- Records:
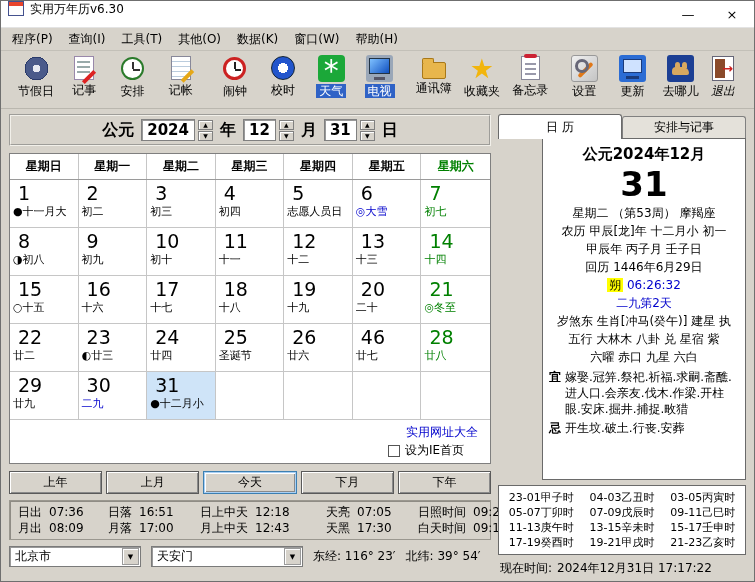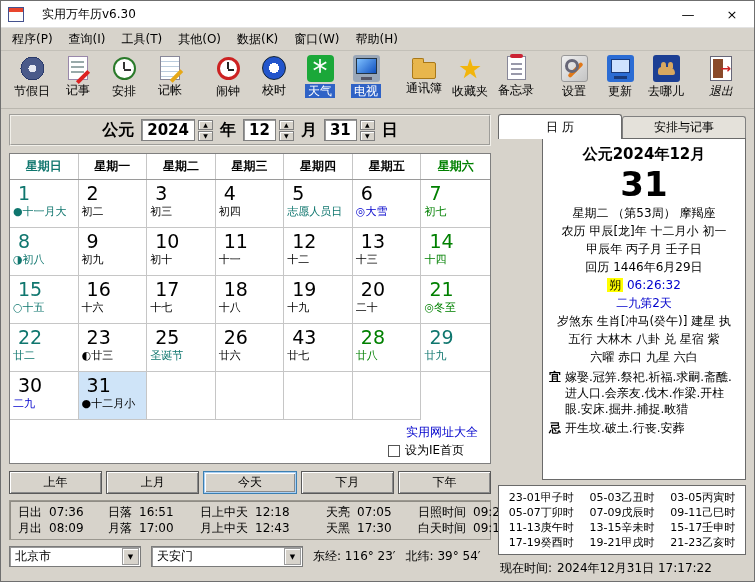--- a/index.html
+++ b/index.html
@@ -1,32 +1,32 @@
 <!DOCTYPE html>
 <html><head>
 <meta charset="utf-8">
 <style>
   *{box-sizing:border-box;margin:0;padding:0;font-family:"DejaVu Sans","Liberation Sans",sans-serif;}
   html,body{width:755px;height:582px;}
   body{background:#d7d3cb;border:1px solid #6f6f6f;overflow:hidden;font-size:12px;color:#000;}
 
   
-  .titlebar{height:27px;background:#fff;display:flex;align-items:center;padding-left:7px;gap:18px;border-bottom:1px solid #e3e3e3;}
+  .titlebar{height:27px;background:#fff;display:flex;align-items:flex-start;padding-left:7px;gap:6px;border-bottom:1px solid #e3e3e3;}
   .app-icon{width:16px;height:15px;border:1px solid #44518e;background:linear-gradient(#e8442c 0 4px,#fdfdfd 4px);flex:none;}
   .title-text{font-size:12px;}
   .win-controls{margin-left:auto;display:flex;height:100%;}
   .win-btn{width:44px;display:flex;align-items:center;justify-content:center;font-size:13px;cursor:default;}
 
   
   .menubar{height:23px;display:flex;align-items:center;padding:0 3px;background:#d7d3cb;border-bottom:1px solid #c3c0b8;}
   .menu-item{padding:3px 8px;}
 
   
   .toolbar{height:58px;display:flex;align-items:flex-start;padding:3px 8px 2px;border-bottom:1px solid #bab7af;}
-  .tb-btn{width:46px;display:flex;flex-direction:column;align-items:center;gap:2px;padding-top:1px;}
+  .tb-btn{width:46px;display:flex;flex-direction:column;align-items:center;gap:2px;padding-top:1px;margin-left:6px;}
   .tb-gap{margin-left:12px;}
   .tb-push{margin-left:auto;margin-right:2px;font-style:italic;}
   .tb-label{font-size:12px;line-height:14px;white-space:nowrap;}
   .tb-hl{background:#2f62c6;color:#fff;padding:0 3px;}
 
   
   .ticon{width:27px;height:27px;position:relative;flex:none;}
   .ticon-holidays{background:radial-gradient(circle at 50% 50%,#e6e9f2 0 4px,#4a5a8a 4px 11px,#2a3a6a 11px 12px,transparent 12px);}
   .ticon-notes{background:#fff;border:1px solid #98a;width:20px;height:24px;margin:1px auto;}
   .ticon-notes::after{content:"";position:absolute;left:2px;top:4px;width:13px;height:2px;background:#9aa;box-shadow:0 5px 0 #9aa,0 10px 0 #9aa;}
@@ -83,21 +83,21 @@
   .cal-box{background:#fff;border:1px solid #7f7f7f;}
   .cal-head{display:grid;grid-template-columns:repeat(7,1fr);height:26px;border-bottom:1px solid #9a9a9a;}
   .cal-h{display:flex;align-items:center;justify-content:center;font-size:12px;font-weight:bold;border-right:1px solid #c6c6c6;}
   .cal-h:last-child{border-right:none;}
   .cal-grid{display:grid;grid-template-columns:repeat(7,1fr);grid-auto-rows:48px;}
   .cal-cell{border-right:1px solid #c6c6c6;border-bottom:1px solid #c6c6c6;padding:1px 1px 0 3px;overflow:hidden;}
   .cal-cell:nth-child(7n){border-right:none;}
   .cal-num{font-size:19px;line-height:24px;margin-left:5px;}
   .cal-sub{font-size:11px;line-height:14px;white-space:nowrap;}
   .cal-sel{background:#cfe4f8;}
-  .c-red{color:#0f766e;}
+  .c-red{color:#000000;}
   .c-green{color:#008000;}
   .c-blue{color:#0000cc;}
   .cal-foot{height:43px;position:relative;}
   .site-link{position:absolute;right:12px;top:4px;color:#0000cc;font-size:12px;cursor:pointer;}
   .iehome{position:absolute;right:26px;top:22px;display:flex;align-items:center;gap:5px;font-size:12px;}
   .checkbox{width:12px;height:12px;background:#fff;border:1px solid #555;flex:none;}
 
   
   .nav-row{display:flex;gap:4px;margin:7px 0 6px;}
   .nav-btn{flex:1;height:23px;background:#d7d3cb;border:1px solid #5a5a5a;box-shadow:inset 1px 1px 0 #fff,inset -1px -1px 0 #8a8a8a;font-size:12px;cursor:default;}
@@ -346,29 +346,33 @@
             </div>
             <div class="cal-cell">
               <div class="cal-num c-red">22</div>
               <div class="cal-sub c-red">廿二</div>
             </div>
             <div class="cal-cell">
               <div class="cal-num">23</div>
               <div class="cal-sub">◐廿三</div>
             </div>
             <div class="cal-cell">
+              <div class="cal-num">24</div>
+              <div class="cal-sub">廿四</div>
+            </div>
+            <div class="cal-cell">
               <div class="cal-num">25</div>
               <div class="cal-sub c-red">圣诞节</div>
             </div>
             <div class="cal-cell">
               <div class="cal-num">26</div>
               <div class="cal-sub">廿六</div>
             </div>
             <div class="cal-cell">
-              <div class="cal-num">43</div>
+              <div class="cal-num">46</div>
               <div class="cal-sub">廿七</div>
             </div>
             <div class="cal-cell">
               <div class="cal-num c-green">28</div>
               <div class="cal-sub c-green">廿八</div>
             </div>
             <div class="cal-cell">
               <div class="cal-num c-red">29</div>
               <div class="cal-sub c-red">廿九</div>
             </div>
@@ -493,21 +497,21 @@
           <span class="yi-text">嫁娶.冠笄.祭祀.祈福.求嗣.斋醮.进人口.会亲友.伐木.作梁.开柱眼.安床.掘井.捕捉.畋猎</span>
         </div>
         <div class="yi-row">
           <span class="yi-label">忌</span>
           <span class="yi-text">开生坟.破土.行丧.安葬</span>
         </div>
       </div>
 
       <div class="hours-box">
           <div class="hour-cell">23-01甲子时</div>
-          <div class="hour-cell">05-03乙丑时</div>
+          <div class="hour-cell">04-03乙丑时</div>
           <div class="hour-cell">03-05丙寅时</div>
           <div class="hour-cell">05-07丁卯时</div>
           <div class="hour-cell">07-09戊辰时</div>
           <div class="hour-cell">09-11己巳时</div>
           <div class="hour-cell">11-13庚午时</div>
           <div class="hour-cell">13-15辛未时</div>
           <div class="hour-cell">15-17壬申时</div>
           <div class="hour-cell">17-19癸酉时</div>
           <div class="hour-cell">19-21甲戌时</div>
           <div class="hour-cell">21-23乙亥时</div>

- Work instruction: Look over the entries above and count the lines where the word "repeat" appears, then report only that count.

- Result of this task: 2